First Author  Shao H Year  2000
Journal  J Biol Chem Volume  275
Issue  35 Pages  26914-24
PubMed ID  10869344 Mgi Jnum  J:64313
Mgi Id  MGI:1889089 Doi  10.1074/jbc.M002241200
Citation  Shao H, et al. (2000) A novel RalGEF-like protein, RGL3, as a candidate effector for rit and Ras. J Biol Chem 275(35):26914-24
abstractText  The small GTPase Rit is a close relative of Ras, and constitutively active Rit can induce oncogenic transformation. Although the effector loops of Rit and Ras are highly related, Rit fails to interact with the majority of the known Ras candidate effector proteins, suggesting that novel cellular targets may be responsible for Rit transforming activity.

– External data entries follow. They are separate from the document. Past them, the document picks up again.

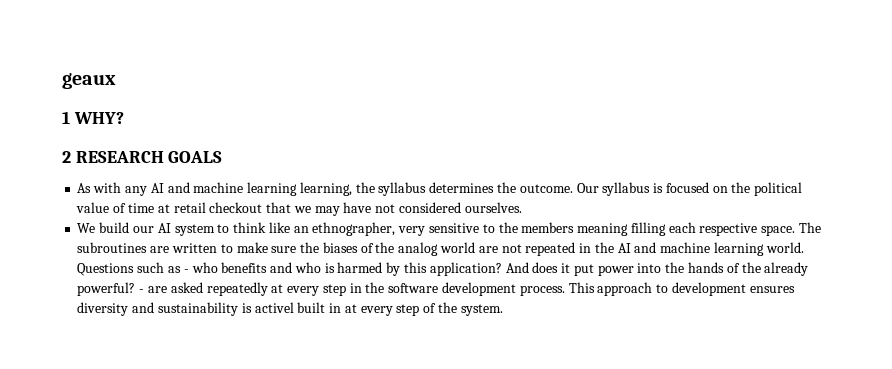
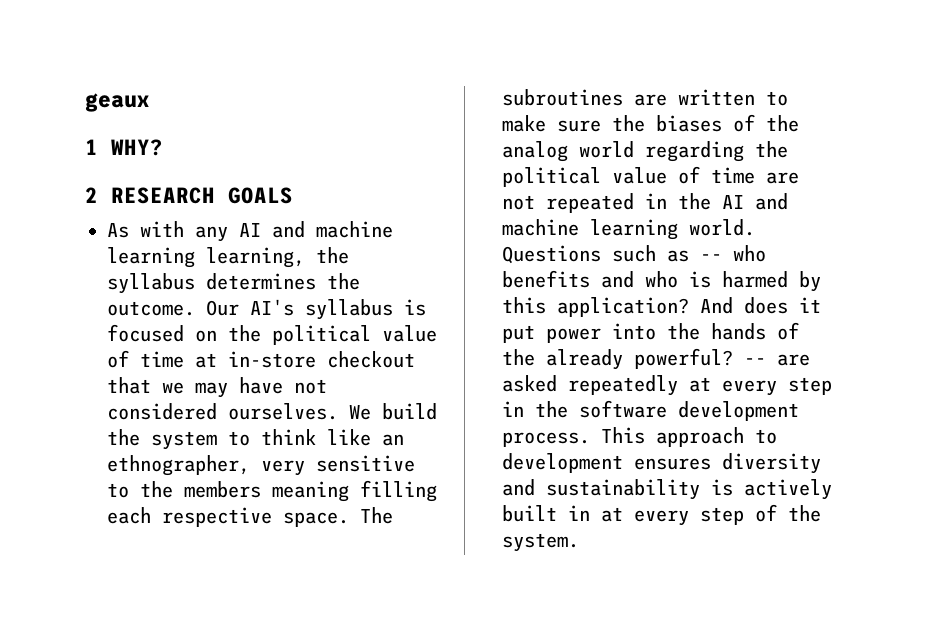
(599, 188) none -> [250,299,294,316] AI's
[173,202,206,213] retail -> [228,351,316,368] in-store
(522, 207) // -> (338, 411) none
[132,223,171,233] our AI -> [107,429,140,446] the
(475, 247) none -> [645,141,788,162] [502,166,755,187] regarding the political value of time
[183,269,189,273] - -> [700,254,722,261] --
[139,289,145,293] - -> [744,358,766,365] --
[254,302,294,313] activel -> [744,479,832,500] actively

To gain insight into the cellular function of Rit, we searched for Rit-binding proteins by yeast two-hybrid screening. We identified the C-terminal Rit/Ras interaction domain of a protein we have designated RGL3 (Ral GEF-like 3) that shares 35% sequence identity with the known Ral guanine nucleotide exchange factors (RalGEFs). RGL3, through a C-terminal 99-amino acid domain, interacted in a GTP- and effector loop-dependent manner with Rit and Ras. Importantly, RGL3 exhibited guanine nucleotide exchange activity toward the small GTPase Ral that was stimulated in vivo by the expression of either activated Rit or Ras. These data suggest that RGL3 functions as an exchange factor for Ral and may serve as a downstream effector for both Rit and Ras.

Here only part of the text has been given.